■ Extracted information
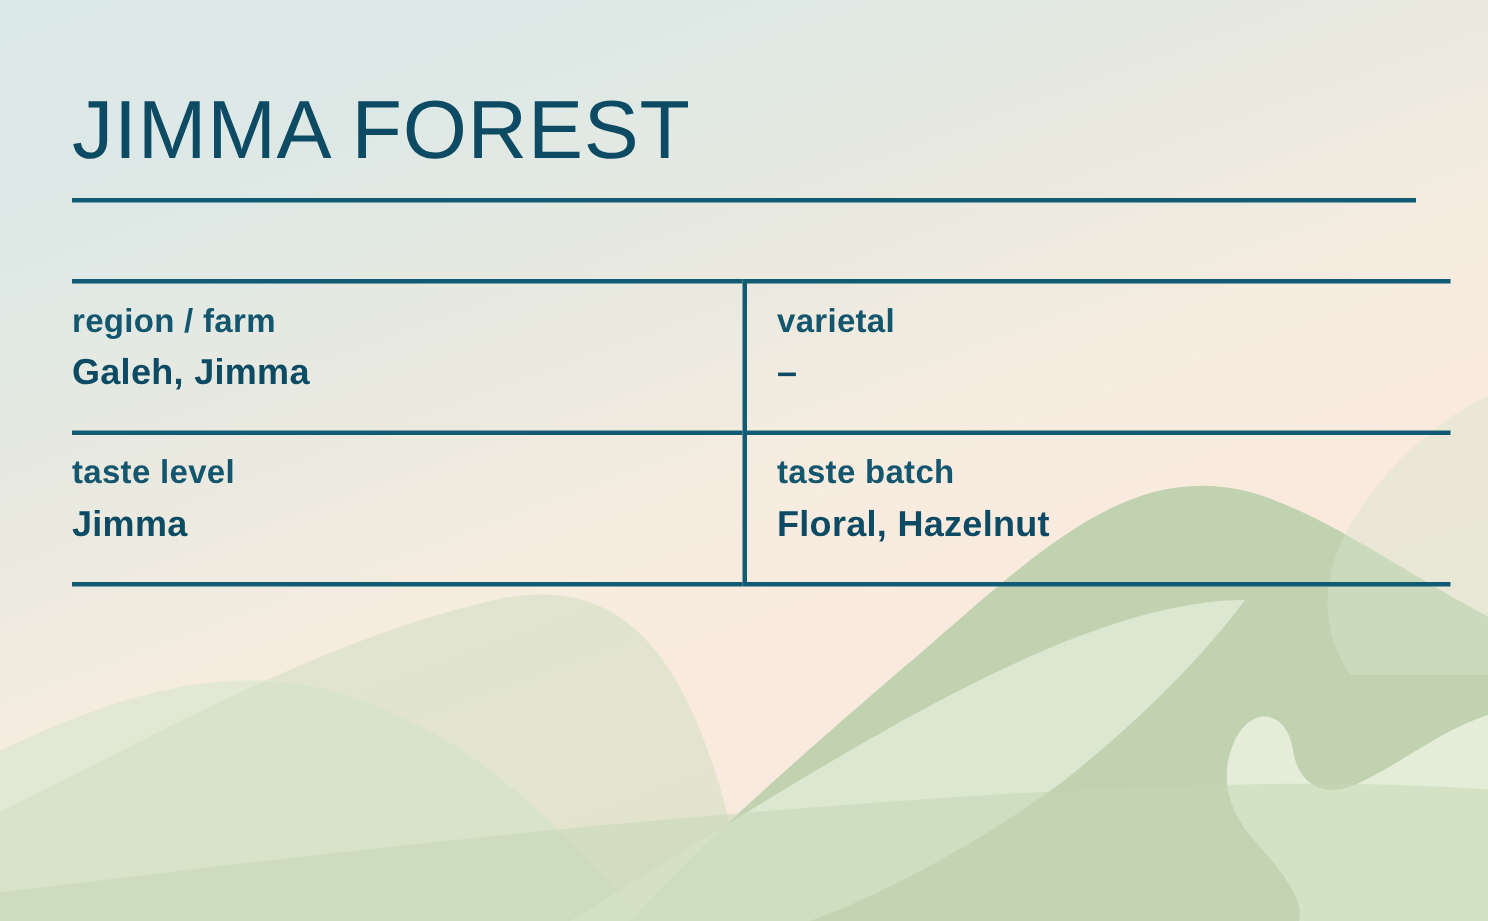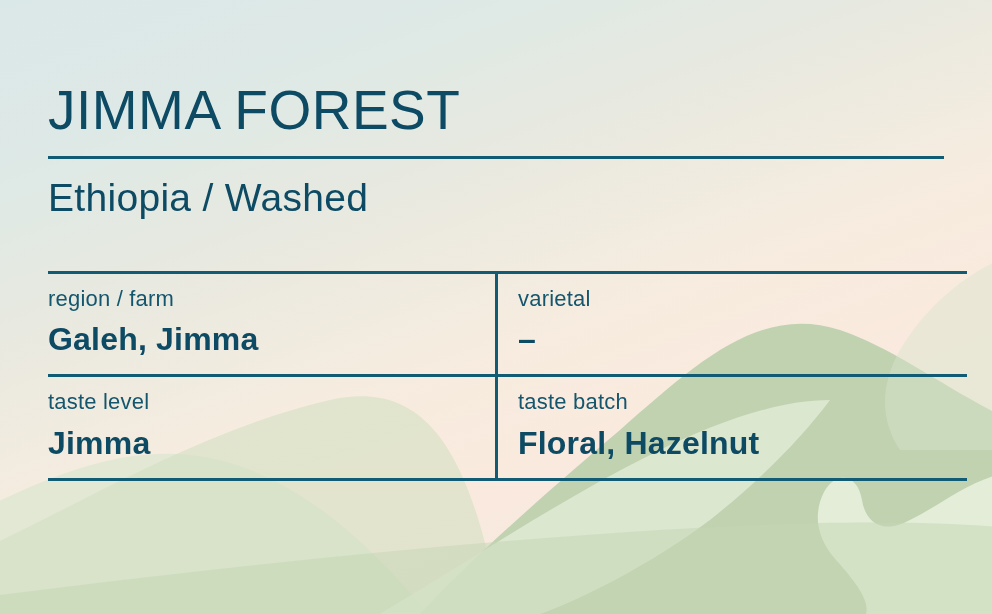--- a/index.html
+++ b/index.html
@@ -36,21 +36,21 @@
 
   
   .content {
     position: relative;
     z-index: 2;
     padding: 0 48px;
   }
 
   .title {
     margin: 0;
-    padding-top: 82px;
+    padding-top: 58px;
     font-size: 55px;
     line-height: 1.05;
     font-weight: 400;
     letter-spacing: 0.5px;
     color: #0d4a63;
   }
 
   .title-rule {
     margin-top: 16px;
     height: 3px;
@@ -95,30 +95,30 @@
   .spec-table td.col-right {
     width: 449px;
     border-left: 3px solid #115b74;
     padding-left: 20px;
     margin-top: 41px;
   }
 
   .field-label {
     display: block;
     font-size: 22px;
-    font-weight: 400;
+    font-weight: 700;
     line-height: 1.2;
     color: #14566e;
     letter-spacing: 0.2px;
   }
 
   .field-value {
     display: block;
     margin-top: 8px;
-    font-size: 32px;
+    font-size: 24px;
     font-weight: 700;
     line-height: 1.2;
     color: #0d4a63;
     letter-spacing: 0.2px;
   }
 </style>
 </head>
 <body>
 
 <div class="label-card">
@@ -139,21 +139,20 @@
 
     <path d="M 1032 250 C 980 260 930 300 900 350 C 880 385 880 420 900 450 L 1032 450 Z" fill="#d8e4cc" opacity="0.45"></path>
   </svg>
 
   <div class="content">
 
     <h1 class="title">JIMMA FOREST</h1>
 
     <div class="title-rule"></div>
 
-    <h2 class="subtitle">Ethiopia / Washed</h2>
 
     <table class="spec-table">
       <tbody>
         <tr>
           <td class="col-left">
             <span class="field-label">region / farm</span>
             <span class="field-value">Galeh, Jimma</span>
           </td>
           <td class="col-right">
             <span class="field-label">varietal</span>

■ What is expected
Look through the material and copy each line that has "margin".

■ Exercise answer
     margin: 0;
     margin-top: 16px;
     margin-top: 41px;
     margin-top: 8px;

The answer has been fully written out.